Latest indications are that Khan's administration will keep the idea but bring it forward by a year. The writing seems to be on the wall for old diesels.

Those who need older cars for inner London will do better owning petrol models. What should the concerned private car owner do about diesel ownership? First, say the experts, consider the kind of driving you do.

If you have a healthy early diesel and never drive in urban areas, it's no crime to keep it. You won't be contributing to urban pollution, the urgent problem.

Steve Gill, director of powertrain engineering at Ford of Europe, says: "Our concern is that customers will move away from diesels as a result of unbalanced coverage of the emissions situation.

We're not trying to force diesels on customers – they should buy what they want – but we've had to reposition some of our products and we're having discussions now about where to put our money in the future." In Autocar's opinion, diesel car ownership must not be off the agenda, because a bedrock of diesel sales is necessary to keep CO2 levels falling, the latest cars are clean and the industry needs the sales to fund the electrification that is coming.

There is no doubt that the cleanest cars, with both their particulate and NOx outputs 'trapped', are EU6 models, produced from 2014. We'd choose one of those.

  Were we about to buy a new diesel car, we'd consider delaying the purchase until models tested under the new, real-world WLTP process enter the market at the end of this year.

Then, despite all the fuss, we'd feel we'd chosen a car that was clean, efficient, legal and great to drive.

David Greenwood, head of advanced propulsion at Warwick University, says: "A 2016 EU6 car emits less than 1% of the particulates a similar car did in 1992. For NOx, the output is well below 10%.

If you read some media, you'll see headlines that say air quality is getting worse in cities.
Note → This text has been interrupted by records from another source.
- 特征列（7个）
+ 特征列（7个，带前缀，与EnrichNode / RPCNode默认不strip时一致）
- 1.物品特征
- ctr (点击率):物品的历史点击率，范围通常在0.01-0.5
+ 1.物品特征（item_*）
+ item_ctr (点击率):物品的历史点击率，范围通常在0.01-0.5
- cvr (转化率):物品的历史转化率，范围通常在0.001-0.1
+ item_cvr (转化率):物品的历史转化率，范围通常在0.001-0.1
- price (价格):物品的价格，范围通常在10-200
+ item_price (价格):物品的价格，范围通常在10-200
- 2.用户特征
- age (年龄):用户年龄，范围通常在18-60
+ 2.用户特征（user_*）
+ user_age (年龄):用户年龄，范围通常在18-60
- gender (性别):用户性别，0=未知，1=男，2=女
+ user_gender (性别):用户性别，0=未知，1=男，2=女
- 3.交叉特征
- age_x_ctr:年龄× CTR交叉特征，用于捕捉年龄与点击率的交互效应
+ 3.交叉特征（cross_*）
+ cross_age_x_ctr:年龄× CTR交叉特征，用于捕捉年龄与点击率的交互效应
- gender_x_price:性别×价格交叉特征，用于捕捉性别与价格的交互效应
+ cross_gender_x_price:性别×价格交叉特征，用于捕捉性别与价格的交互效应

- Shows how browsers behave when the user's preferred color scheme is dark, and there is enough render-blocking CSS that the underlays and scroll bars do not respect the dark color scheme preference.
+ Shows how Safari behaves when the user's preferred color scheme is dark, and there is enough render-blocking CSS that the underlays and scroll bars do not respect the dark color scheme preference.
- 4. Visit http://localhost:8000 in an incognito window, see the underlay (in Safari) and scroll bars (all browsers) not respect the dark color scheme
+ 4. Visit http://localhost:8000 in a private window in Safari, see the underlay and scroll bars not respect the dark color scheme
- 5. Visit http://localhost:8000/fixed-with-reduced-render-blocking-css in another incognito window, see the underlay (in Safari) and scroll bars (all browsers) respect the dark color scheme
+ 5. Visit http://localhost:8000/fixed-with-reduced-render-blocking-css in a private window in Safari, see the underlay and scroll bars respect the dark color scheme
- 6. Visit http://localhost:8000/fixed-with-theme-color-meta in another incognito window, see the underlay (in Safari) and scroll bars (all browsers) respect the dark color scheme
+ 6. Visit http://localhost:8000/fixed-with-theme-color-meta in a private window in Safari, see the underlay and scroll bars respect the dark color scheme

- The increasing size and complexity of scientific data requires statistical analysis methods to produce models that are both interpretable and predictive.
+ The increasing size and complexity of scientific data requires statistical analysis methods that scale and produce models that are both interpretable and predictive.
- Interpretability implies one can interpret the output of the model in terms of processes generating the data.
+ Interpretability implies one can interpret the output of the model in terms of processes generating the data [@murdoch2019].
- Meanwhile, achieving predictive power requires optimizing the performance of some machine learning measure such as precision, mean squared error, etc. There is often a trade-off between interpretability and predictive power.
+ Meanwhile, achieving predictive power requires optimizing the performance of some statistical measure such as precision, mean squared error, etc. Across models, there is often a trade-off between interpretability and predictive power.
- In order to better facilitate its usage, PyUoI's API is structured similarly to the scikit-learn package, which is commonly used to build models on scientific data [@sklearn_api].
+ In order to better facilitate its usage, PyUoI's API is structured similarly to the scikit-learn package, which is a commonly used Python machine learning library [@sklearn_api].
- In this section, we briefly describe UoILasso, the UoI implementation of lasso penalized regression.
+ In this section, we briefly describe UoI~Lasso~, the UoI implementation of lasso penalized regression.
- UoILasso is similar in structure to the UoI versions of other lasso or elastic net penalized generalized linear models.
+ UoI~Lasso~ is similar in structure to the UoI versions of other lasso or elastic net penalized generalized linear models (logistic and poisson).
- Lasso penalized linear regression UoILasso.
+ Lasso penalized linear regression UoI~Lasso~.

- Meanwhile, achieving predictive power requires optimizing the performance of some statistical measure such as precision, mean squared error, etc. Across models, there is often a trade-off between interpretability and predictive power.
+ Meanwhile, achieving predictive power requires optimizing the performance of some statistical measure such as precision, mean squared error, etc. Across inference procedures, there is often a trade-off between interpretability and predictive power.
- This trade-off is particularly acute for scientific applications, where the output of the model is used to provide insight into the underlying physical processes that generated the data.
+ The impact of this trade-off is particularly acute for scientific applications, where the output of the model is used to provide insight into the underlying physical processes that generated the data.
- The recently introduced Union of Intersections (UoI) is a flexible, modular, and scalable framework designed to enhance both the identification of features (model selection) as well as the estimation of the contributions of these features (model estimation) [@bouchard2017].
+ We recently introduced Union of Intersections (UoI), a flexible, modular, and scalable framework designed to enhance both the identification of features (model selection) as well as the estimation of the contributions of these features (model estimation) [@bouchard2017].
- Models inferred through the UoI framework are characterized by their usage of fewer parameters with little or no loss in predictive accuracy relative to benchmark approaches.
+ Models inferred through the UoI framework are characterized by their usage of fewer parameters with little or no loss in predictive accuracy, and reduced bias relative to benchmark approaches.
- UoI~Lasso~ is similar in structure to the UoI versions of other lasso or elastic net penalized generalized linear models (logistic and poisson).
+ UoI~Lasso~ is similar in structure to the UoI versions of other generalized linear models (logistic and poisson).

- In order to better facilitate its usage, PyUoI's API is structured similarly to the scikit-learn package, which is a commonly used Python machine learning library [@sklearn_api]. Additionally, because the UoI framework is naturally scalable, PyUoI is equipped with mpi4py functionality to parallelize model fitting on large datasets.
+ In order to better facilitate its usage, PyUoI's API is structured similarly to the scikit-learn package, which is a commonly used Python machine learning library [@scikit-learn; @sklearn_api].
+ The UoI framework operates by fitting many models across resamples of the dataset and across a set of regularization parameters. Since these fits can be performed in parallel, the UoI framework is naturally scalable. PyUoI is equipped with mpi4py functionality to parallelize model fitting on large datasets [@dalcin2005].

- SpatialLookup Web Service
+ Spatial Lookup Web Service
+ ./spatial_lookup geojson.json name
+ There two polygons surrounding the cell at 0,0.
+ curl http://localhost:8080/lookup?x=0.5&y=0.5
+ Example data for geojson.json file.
The data says it's getting better.

But it's not getting better at the rate we'd like it to." The bottom line is this: the cleanest diesel you can buy is probably the one you'll be able to buy late this year, which not only meets current EU6 standards but has also survived the latest WLTP 'real-world' test procedures.

If you need an older car and are worried about urban pollution, go for a post-2014 EU6 diesel or a post-EU3 petrol model, 2005 or later. Do think about the kind of driving you do.

Diesels, even older models, are fine if you don't drive in high-pollution areas. Do consider an electric or plug-in hybrid if you have a two-car family fleet.

Your second car can be a diesel. You may find your EV's smoothness makes it your first choice.

Do spread the word that better times are imminent for diesels, brought by stringent standards and a better testing process. Do study the facts about diesel vehicles and air pollution, and pass them on.

Disinformation has the potential needlessly to threaten jobs and cripple an important industry. Dont get the idea that criticism of diesel cars is all wrong.

There are at least seven levels of car diesel 'cleanliness'. Only recent versions can truthfully be termed clean.

Dont abandon the idea of making your next car a modern diesel, though. Diesel sales are helping to deliver vital targets for lowering CO2 and reducing global warming.

Dont accept assertions that steps already taken to cut toxic emissions and CO2 have not worked. There are figures to show they have – although there's still much more to do.